Aim of the exercise: From the line that contains "3-9-2020: none -> 45.6" to the final line of the records below, print each line exactly and leave every picture out.

*** Source material ***

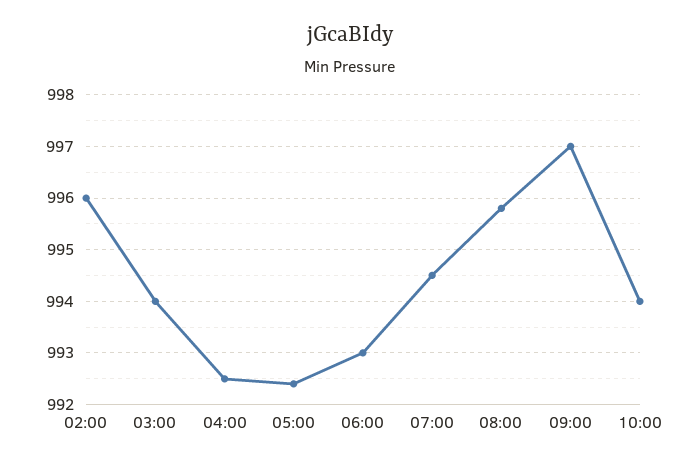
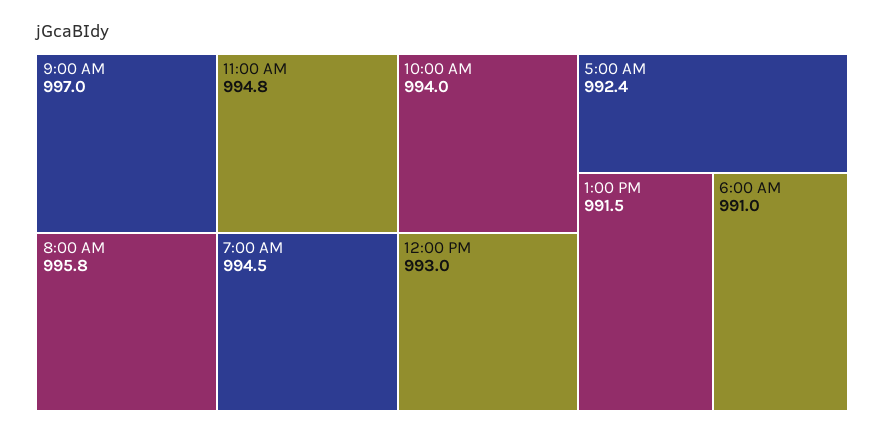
02:00: 996 -> none
03:00: 994 -> none
04:00: 992.5 -> none
06:00: 993 -> 991
11:00 AM: none -> 994.8
12:00 PM: none -> 993
1:00 PM: none -> 991.5

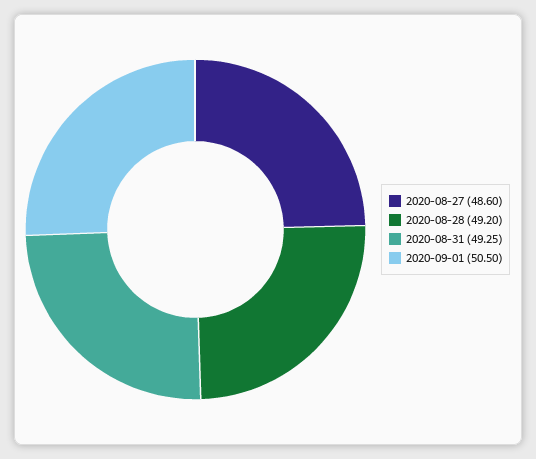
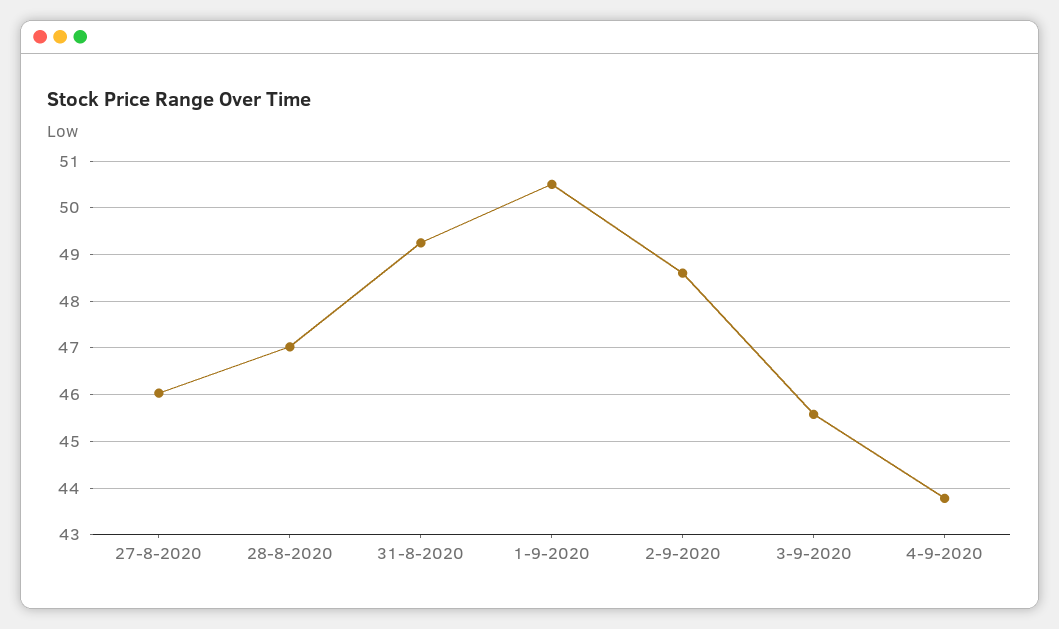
2020-08-27: 48.6 -> 46
2020-08-28: 49.2 -> 47
2-9-2020: none -> 48.6
3-9-2020: none -> 45.6
4-9-2020: none -> 43.8

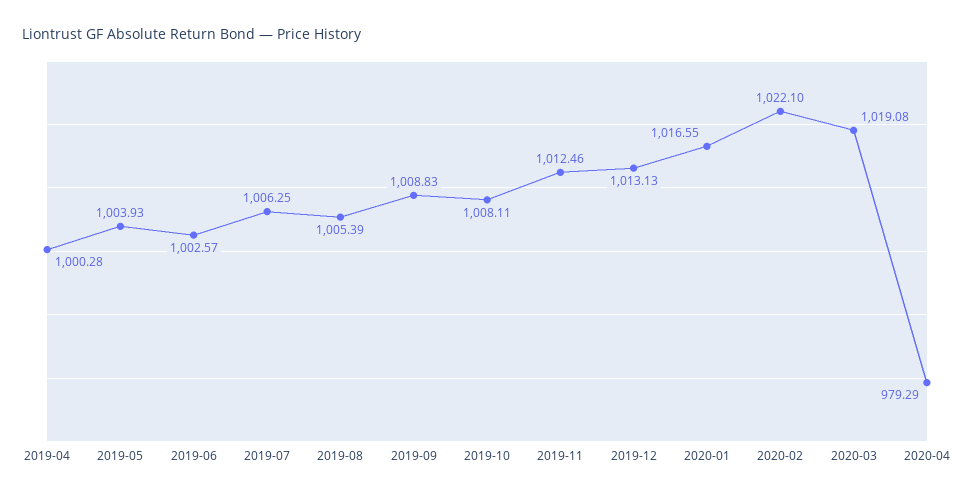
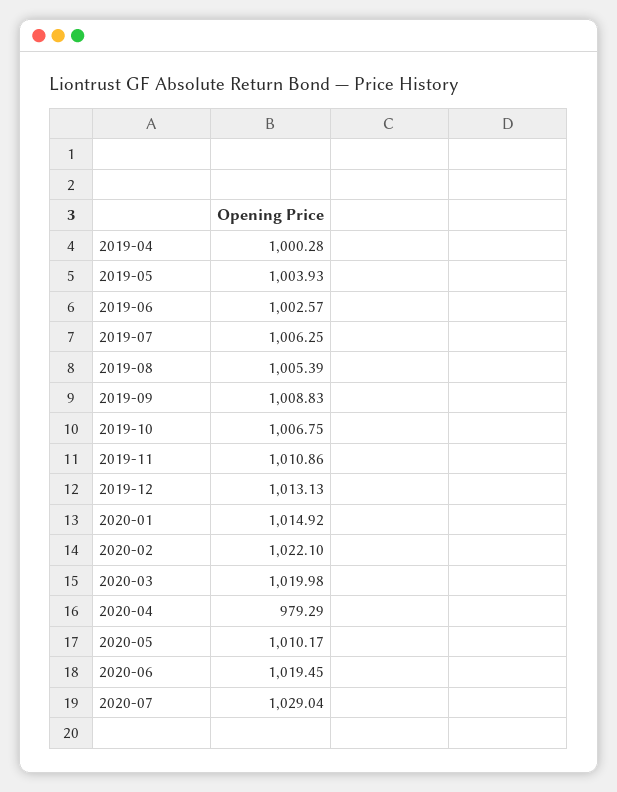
2019-10: 1008.11 -> 1006.75
2019-11: 1012.46 -> 1010.86
2020-01: 1016.55 -> 1014.92
2020-03: 1019.08 -> 1019.98
2020-05: none -> 1010.17
2020-06: none -> 1019.45
2020-07: none -> 1029.04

***

Exercise result:
3-9-2020: none -> 45.6
4-9-2020: none -> 43.8

2019-10: 1008.11 -> 1006.75
2019-11: 1012.46 -> 1010.86
2020-01: 1016.55 -> 1014.92
2020-03: 1019.08 -> 1019.98
2020-05: none -> 1010.17
2020-06: none -> 1019.45
2020-07: none -> 1029.04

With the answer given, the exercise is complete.